コラム

コラム2015年09月「2015年学びの旅 ~サイコオンコロジー学会in広島~」

 久しぶりに学会に出席しました。サイコオンコロジーには以前から興味を持っていたのですが、今年は故郷の広島で学会があることを理事長先生から教えて頂き、せっかくなので行ってきました。

 サイコオンコロジーという学問をみなさんはご存知でしょうか。日本語では「精神腫瘍学」という言葉が当てられています。癌を抱えた患者さんやその家族の心に寄り添う医学…と言葉で言うのは簡単ですが、その奥深さと難しさ、そして必要さを今回の学会で思い知らされました。
 癌を抱えた患者さんの精神・神経症状に対応するには専門の知識が不可欠であることをまず痛感しました。そして緩和ケアをやっている病院に必ず精神科医がいるわけではないという現状。普段の精神科病棟や外来、往診する家や施設だけではなく、強く心の治療者を必要としてくれる患者さんとスタッフがそこにいることを知りました。

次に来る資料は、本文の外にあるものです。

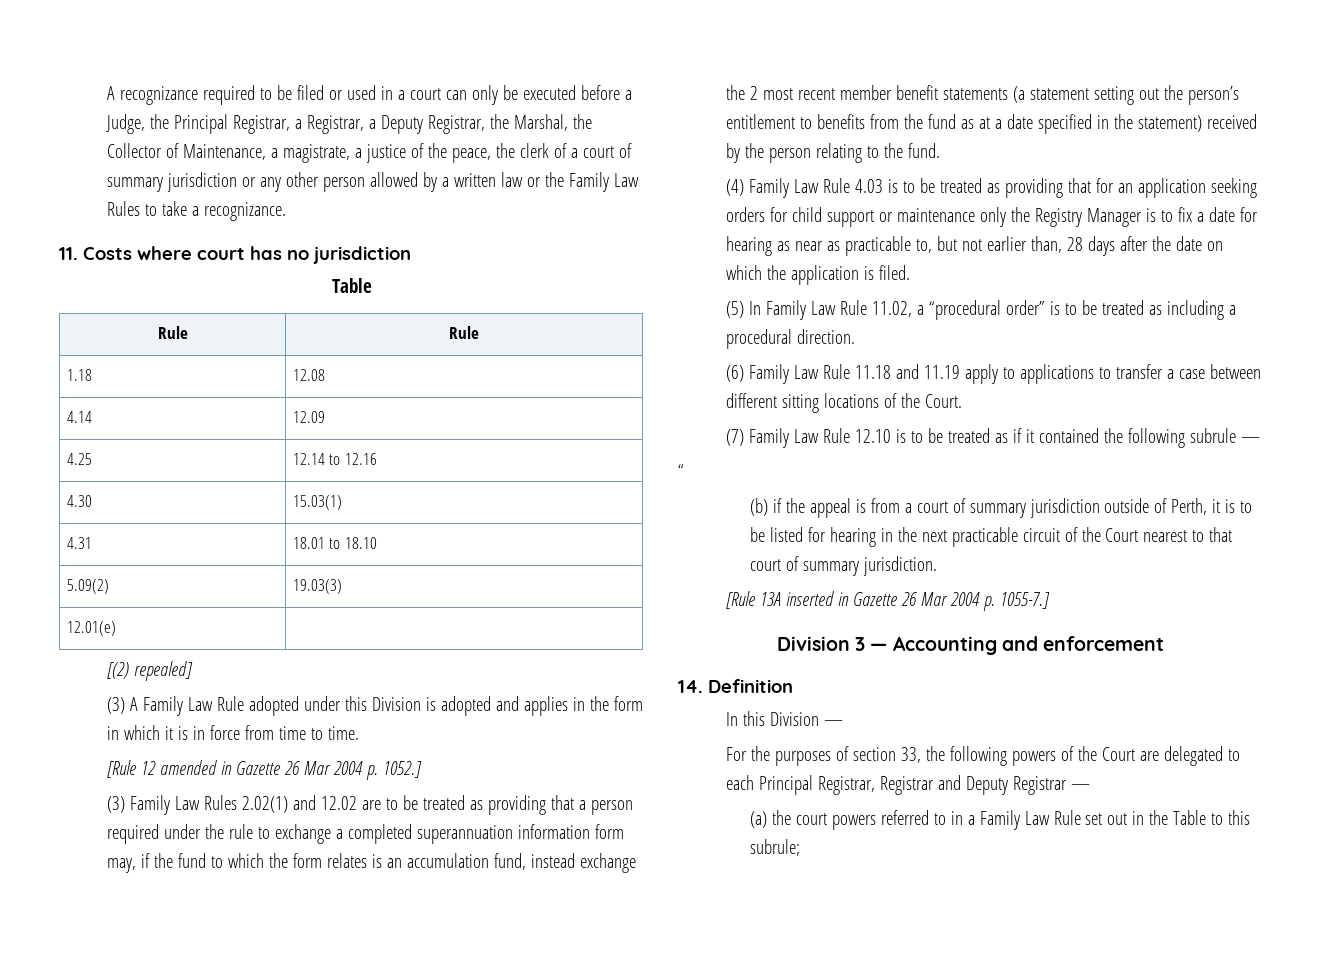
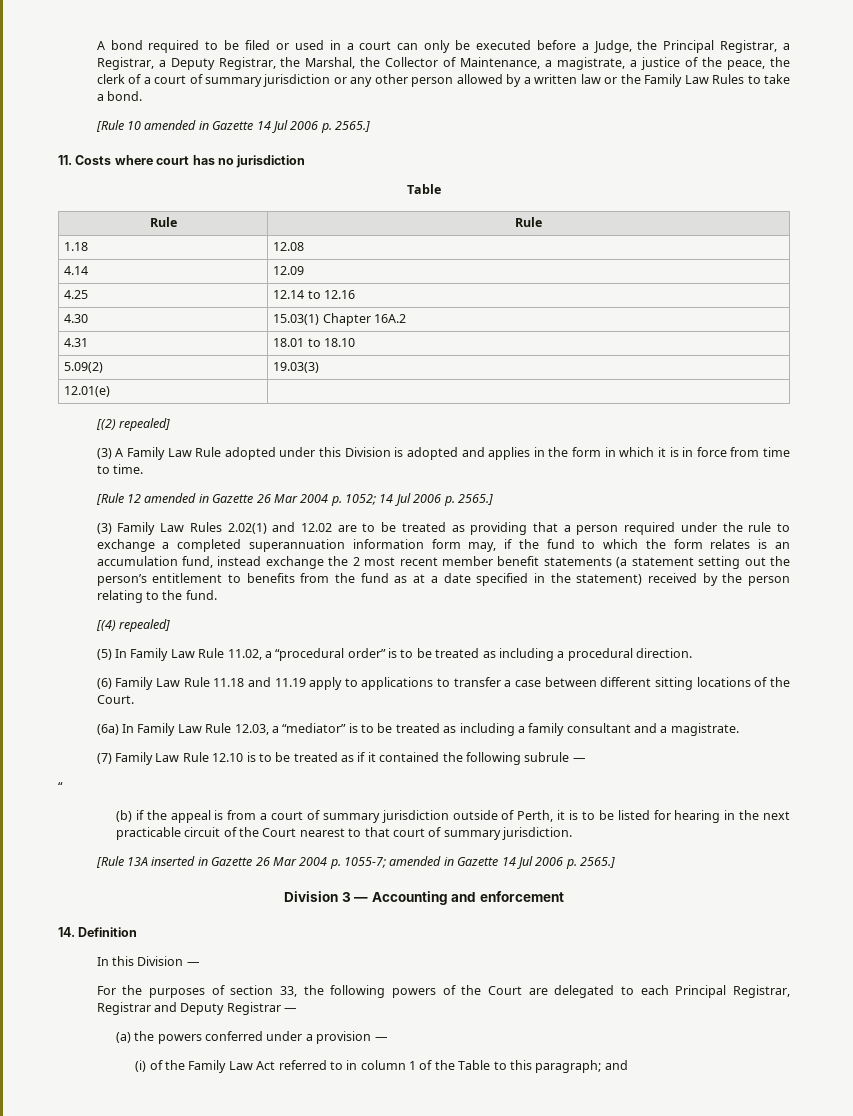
- A recognizance required to be filed or used in a court can only be executed before a Judge, the Principal Registrar, a Registrar, a Deputy Registrar, the Marshal, the Collector of Maintenance, a magistrate, a justice of the peace, the clerk of a court of summary jurisdiction or any other person allowed by a written law or the Family Law Rules to take a recognizance.
+ A bond required to be filed or used in a court can only be executed before a Judge, the Principal Registrar, a Registrar, a Deputy Registrar, the Marshal, the Collector of Maintenance, a magistrate, a justice of the peace, the clerk of a court of summary jurisdiction or any other person allowed by a written law or the Family Law Rules to take a bond.
+ [Rule 10 amended in Gazette 14 Jul 2006 p. 2565.]
- 4.30 | 15.03(1)
+ 4.30 | 15.03(1) Chapter 16A.2
- [Rule 12 amended in Gazette 26 Mar 2004 p. 1052.]
+ [Rule 12 amended in Gazette 26 Mar 2004 p. 1052; 14 Jul 2006 p. 2565.]
- (4) Family Law Rule 4.03 is to be treated as providing that for an application seeking orders for child support or maintenance only the Registry Manager is to fix a date for hearing as near as practicable to, but not earlier than, 28 days after the date on which the application is filed.
+ [(4) repealed]
+ (6a) In Family Law Rule 12.03, a “mediator” is to be treated as including a family consultant and a magistrate.
- [Rule 13A inserted in Gazette 26 Mar 2004 p. 1055-7.]
+ [Rule 13A inserted in Gazette 26 Mar 2004 p. 1055-7; amended in Gazette 14 Jul 2006 p. 2565.]
- (a) the court powers referred to in a Family Law Rule set out in the Table to this subrule;
+ (a) the powers conferred under a provision —
+ (i) of the Family Law Act referred to in column 1 of the Table to this paragraph; and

 さらに印象に残ったのはある先生のお言葉。「精神の病気なら治せるけど、死を前にした患者さんの苦悩に対してはこれまで学んできた医学・看護学・薬学では役に立たない」。そうですよね、生きたいのに生きられない絶望、愛する人を失った悲しみには精神医学では届かない。薬では刃が立たない。その先生はおっしゃいました、「サイコオンコロジーは、患者さんやご遺族の心の成長を支援する医療でもある」と。
 今年は戦後70年ということもあり、学会の中で平和都市ヒロシマについての講演もありました。最初目録を見た時はどうして医学の学会にこのテーマが入っているのか不思議でしたが、拝聴して納得。生きることと死ぬことについて学ぶ、それがサイコオンコロジーなのだと思います。

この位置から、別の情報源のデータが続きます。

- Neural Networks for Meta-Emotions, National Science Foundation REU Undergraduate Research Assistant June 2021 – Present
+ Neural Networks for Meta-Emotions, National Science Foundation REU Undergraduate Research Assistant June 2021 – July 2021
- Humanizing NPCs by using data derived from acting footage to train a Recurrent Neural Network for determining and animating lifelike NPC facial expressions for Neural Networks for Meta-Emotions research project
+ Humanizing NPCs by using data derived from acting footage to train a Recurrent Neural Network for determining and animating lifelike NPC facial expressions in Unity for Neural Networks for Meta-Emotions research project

 生まれた地・広島での学会に参加し、背筋が正された気持ちです。まだ百分の一もわかっていないでしょうけど、精神科医としてサイコオンコロジーに対して「学んでみたい」という気持ちを呼び起こされました。
 なんと来年は札幌で開催されるとのこと。こういう時は神様が背中を押してくれているような気がします。それに出席する時には、今回より少しでも知識を身につけておきたいと思います。